The principal of Siglap Secondary Low Joo Hong said of students and staff: "They were obviously very surprised that we are merging with Coral, obviously a little bit anxious because there's some level of uncertainty.

"But I have a high level of trust that my staff are professionals. We are teachers, we serve wherever needs us, we don't choose who we teach. So I think we are all prepared to move on, and do the best that we can out of the situation."

STAFF MAY BE POSTED TO MERGED SCHOOL OR REDEPLOYED

MOE said teachers allied educators, and Executive and Administrative Staff at the present schools may either be posted to the merged school, or be redeployed to other schools.

The vacant school premises will either be used for future MOE plans like as holding schools or be returned to the Singapore Land Authority who will assess the future uses for the vacant sites.

MOE also said that "all students in each of the merger pair of schools will naturally be given a place in the merged school".

"If the parent wishes to transfer the student to another school, similar to current processes for school transfer, the parent can approach the school of his/her choice directly for the schools to consider the transfer request. School transfers are subject to the availability of vacancies at the point of application. If the school is able to admit the student, the school will advise the parent on the transfer procedures," the ministry added.

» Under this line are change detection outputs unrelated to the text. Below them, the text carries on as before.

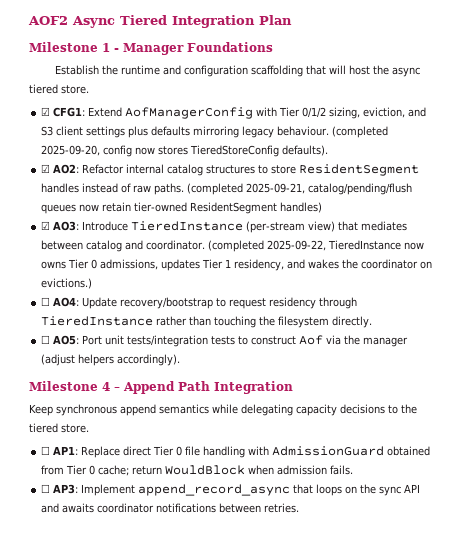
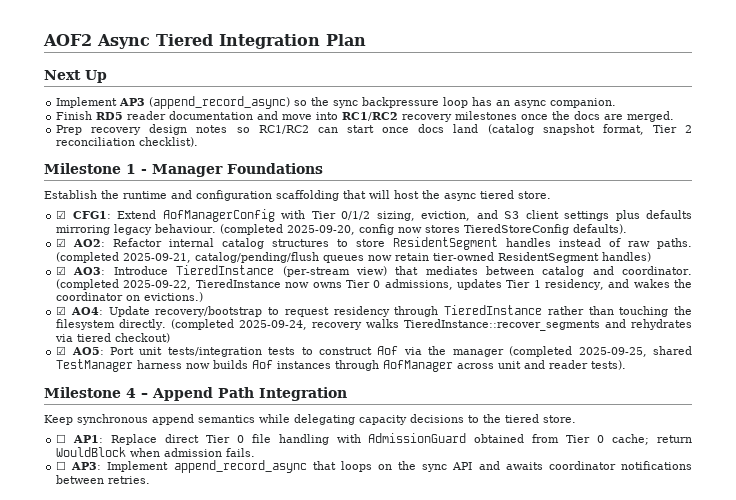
+ Next Up
+ Implement AP3 (append_record_async) so the sync backpressure loop has an async companion.
+ Finish RD5 reader documentation and move into RC1/RC2 recovery milestones once the docs are merged.
+ Prep recovery design notes so RC1/RC2 can start once docs land (catalog snapshot format, Tier 2 reconciliation checklist).
- ☐ AO4: Update recovery/bootstrap to request residency through TieredInstance rather than touching the filesystem directly.
- ☐ AO5: Port unit tests/integration tests to construct Aof via the manager (adjust helpers accordingly).
+ ☑ AO4: Update recovery/bootstrap to request residency through TieredInstance rather than touching the filesystem directly. (completed 2025-09-24, recovery walks TieredInstance::recover_segments and rehydrates via tiered checkout)
+ ☑ AO5: Port unit tests/integration tests to construct Aof via the manager (completed 2025-09-25, shared TestManager harness now builds Aof instances through AofManager across unit and reader tests).

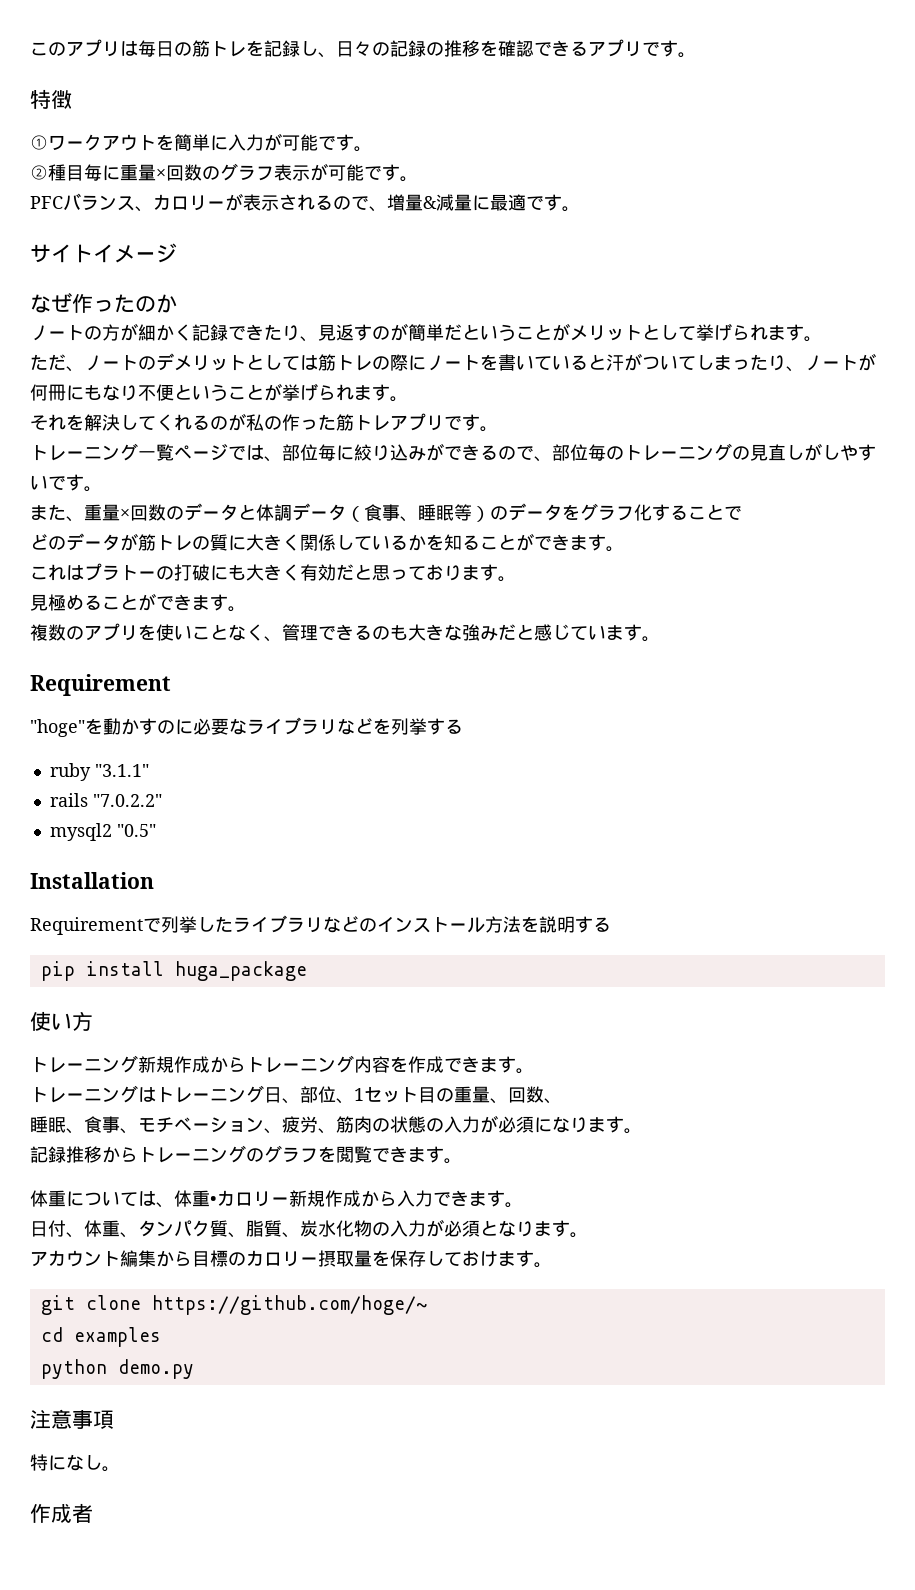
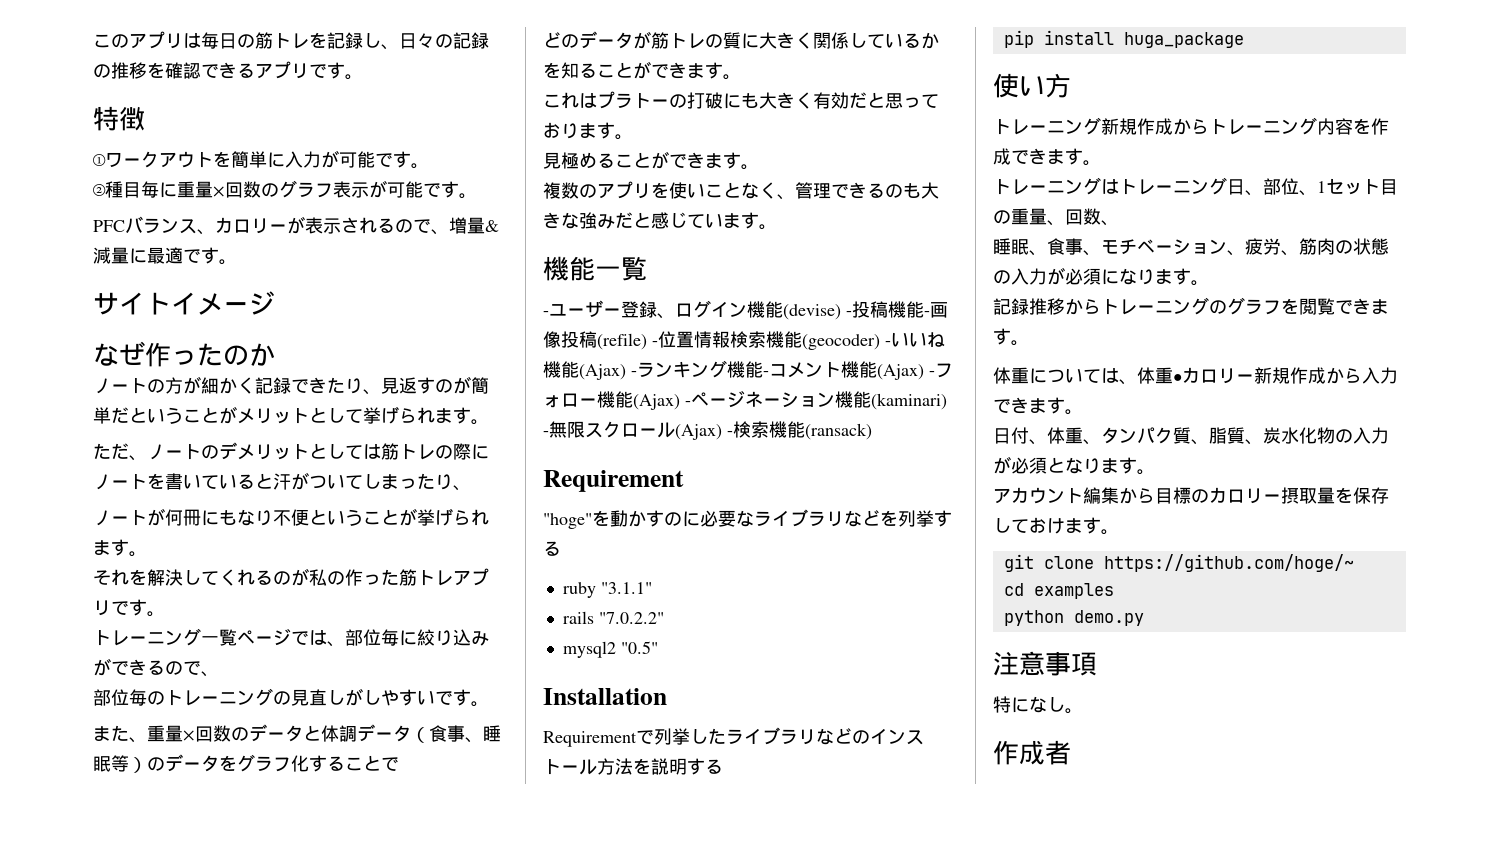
- ただ、ノートのデメリットとしては筋トレの際にノートを書いていると汗がついてしまったり、ノートが何冊にもなり不便ということが挙げられます。
+ ただ、ノートのデメリットとしては筋トレの際にノートを書いていると汗がついてしまったり、
+ ノートが何冊にもなり不便ということが挙げられます。
- トレーニング一覧ページでは、部位毎に絞り込みができるので、部位毎のトレーニングの見直しがしやすいです。
+ トレーニング一覧ページでは、部位毎に絞り込みができるので、
+ 部位毎のトレーニングの見直しがしやすいです。
+ 機能一覧
+ -ユーザー登録、ログイン機能(devise) -投稿機能-画像投稿(refile) -位置情報検索機能(geocoder) -いいね機能(Ajax) -ランキング機能-コメント機能(Ajax) -フォロー機能(Ajax) -ページネーション機能(kaminari) -無限スクロール(Ajax) -検索機能(ransack)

ALUMNI FEAR LOSS OF HERITAGE

For Bishan Park Secondary School (BPSS) alumnus Nur Nadiah Ahmad Jani, the judo training grounds in the school are among the things she will miss most when her alma mater moves into Peirce Secondary School’s Sin Ming Walk premises as part of a merger in January 2018.

“I have so many fond memories training there with my former team-mates and coaches in the short four years. I found my passion for sports through judo and BPSS and I want the legacy to continue so future students will get to share the same experience,” said the 25-year-old, who is now a teacher.

BPSS’ white and navy blue uniform and team of dedicated teachers are other distinct features that are etched in Ms Nadiah’s memory, and she fears they will be lost after the merger.

Agreeing, a former school-mate Avinash Iswar, 25, said: “I hope to still see my teachers when we go back to school, and that the merger will not have too much of an impact on them.”

Damai Secondary alumnus Haraf Tamhar hopes the school’s “kampung spirit” will be preserved after it merges with Bedok North Secondary in January 2018.

“It is heartbreaking to know that Damai will never be the same as before ... During my time in Damai, everyone got along well with just about anybody. Students in upper secondary befriended the younger ones. I hope this spirit will continue,” said the 21-year-old banker.

Nostalgic sentiments aside, most ex-students of the schools that will be merged recognised that the moves hold potential benefits for prospective students. “It may be quite sad, but as long as all students get access to better programmes and attention from teachers, it is better down the road,” said homemaker Josephine Toh, who was in the first batch of students at Pioneer Secondary in 1994. Her alma mater will merge with Boon Lay Secondary in January next year.

Siglap Secondary principal Low Joo Hong said students and staff received news of the school’s impending merger with Coral Secondary with a mixed bag of emotions, ranging from anxiety and uncertainty to excitement. “I trust that as teachers, we serve whoever needs us and do not choose who we teach. So, I think we are all prepared to move on and achieve the best we can in this situation,” he added.

Coral Secondary’s principal Arivazhagan Manickam said both schools are looking for opportunities for their students to gather and bond over joint activities. The merger will allow schools to leverage on each other’s strengths, he said.